Depreciation and amortization
Depreciation and amortization consisted of the following:
Years ended December 31,
(in millions) 2025 2024
Property and equipment depreciation $ 118 77
Customer relationships amortization 47 47
Television distribution right amortization 73 80
Software amortization 131 147
Total amortization 251 274
Total depreciation and amortization $ 369 351
For the year ended December 31, 2025, property and equipment depreciation increased primarily due to $45 million of accelerated depreciation of the St. Petersburg, FL campus and associated assets as a result of the closure completed in the third quarter of 2025. The decrease in amortization expense was driven by lower software amortization as a result of assets that fully amortized during 2024. The decrease in television distribution right amortization and related expenses for the year ended December 31, 2025 was due to lower subscriber counts.
Impairment of intangible assets
QVC recorded intangible asset impairment losses of $930 million and $578 million for the years ended December 31, 2025 and 2024, respectively, related to the decrease in the fair value of the QVC and HSN tradenames as a result of quantitative assessments performed by the Company (refer to note 6 to the accompanying consolidated financial statements).
Impairment of goodwill
QVC recorded goodwill impairment losses of $1,465 million and $902 million for the years ended December 31, 2025 and 2024, respectively, related to a decrease in the fair value of the QxH reporting unit as a result of quantitative assessments performed by the Company (refer to note 6 to the accompanying consolidated financial statements).
Gains on sales of assets and sale-leaseback transactions
QVC recorded $5 million gains on sales of assets and sale-leaseback transactions for the year ended December 31, 2025 primarily related to the closing of two of the St.
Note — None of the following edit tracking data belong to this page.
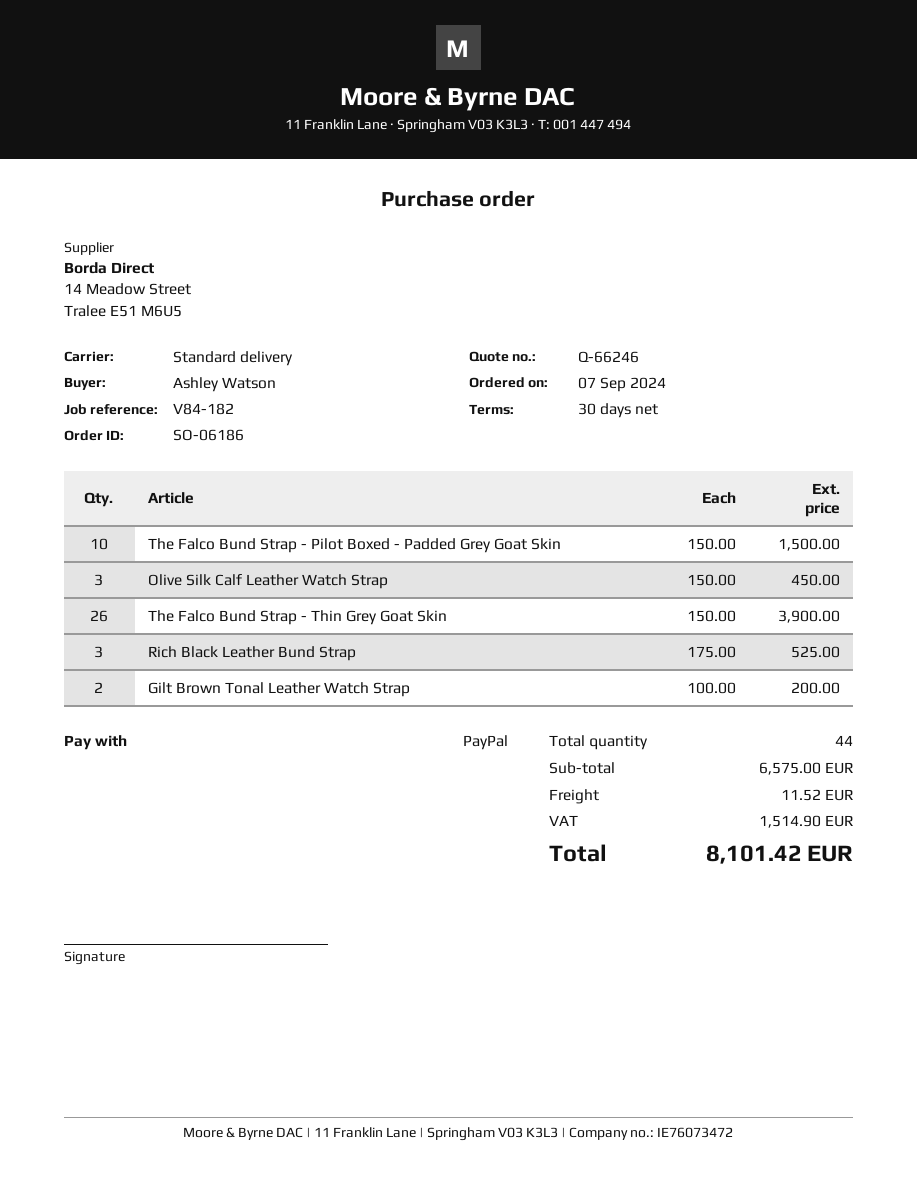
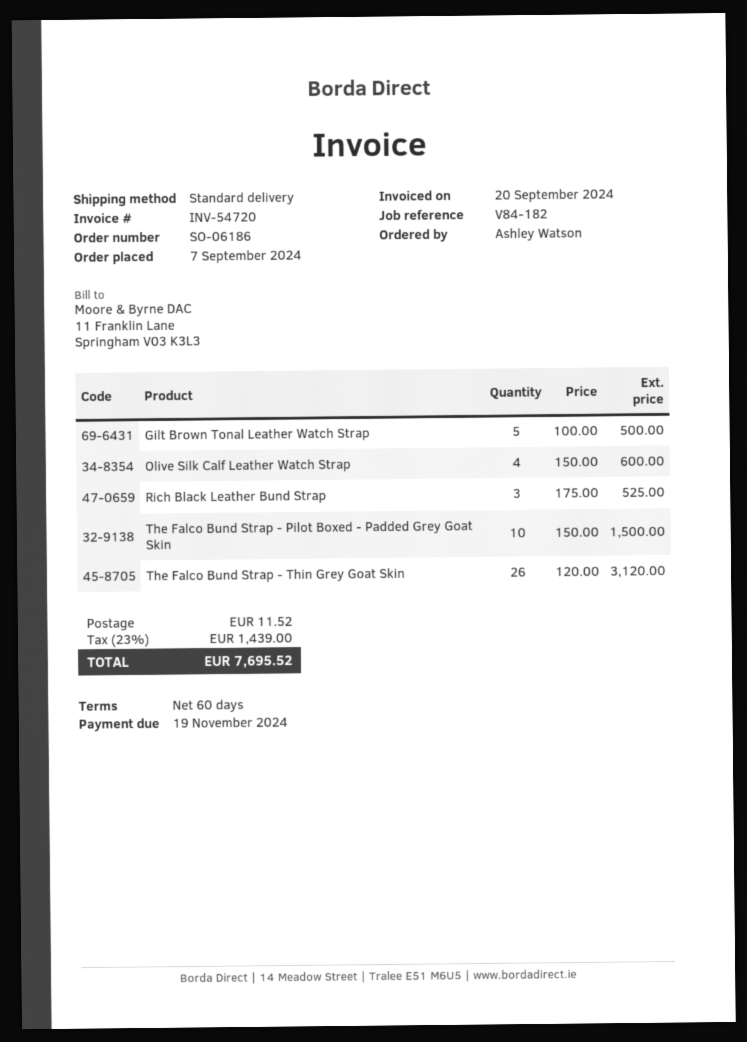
payment terms: 30 days -> 60 days
Olive Silk Calf Leather Watch Strap: 3 x 150.00 = 450.00 -> 4 x 150.00 = 600.00
The Falco Bund Strap - Thin Grey Goat Skin: 26 x 150.00 = 3900.00 -> 26 x 120.00 = 3120.00
Gilt Brown Tonal Leather Watch Strap: 2 x 100.00 = 200.00 -> 5 x 100.00 = 500.00
tax: 1514.90 -> 1439.00
total: 8101.42 -> 7695.52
Petersburg property sales. QVC recorded $1 million of gain on sale of assets and sale leaseback transactions for the year ended December 31, 2024 related to the sale-leaseback of a property in Germany.
Restructuring, penalties and fire related costs, net of (recoveries)
QVC recorded restructuring charges of $53 million and $18 million for the years ended December 31, 2025 and 2024, respectively, in restructuring, penalties and fire related costs, net of recoveries. For the year ended December 31, 2025, QVC recorded restructuring charges of $34 million and $19 million at QxH and QVC International, respectively, to reorganize teams across the Company as part of the WIN strategy (refer to note 12 to the accompanying consolidated financial statements). For the year ended December 31, 2024, QVC recorded restructuring charges of $18 million related to the shift in QVC's IT operating model with a resulting workforce reduction.
Stock-based compensation
Stock-based compensation includes compensation related to options and restricted stock granted to certain officers and employees. QVC recorded $15 million and $20 million of stock-based compensation expense for the years ended December 31, 2025 and 2024, respectively. The decrease in 2025 was primarily related to the cancellation of all QVCGA stock-settled and cash-settled RSU awards granted during 2025 (refer to note 10 to the accompany consolidated financial statements).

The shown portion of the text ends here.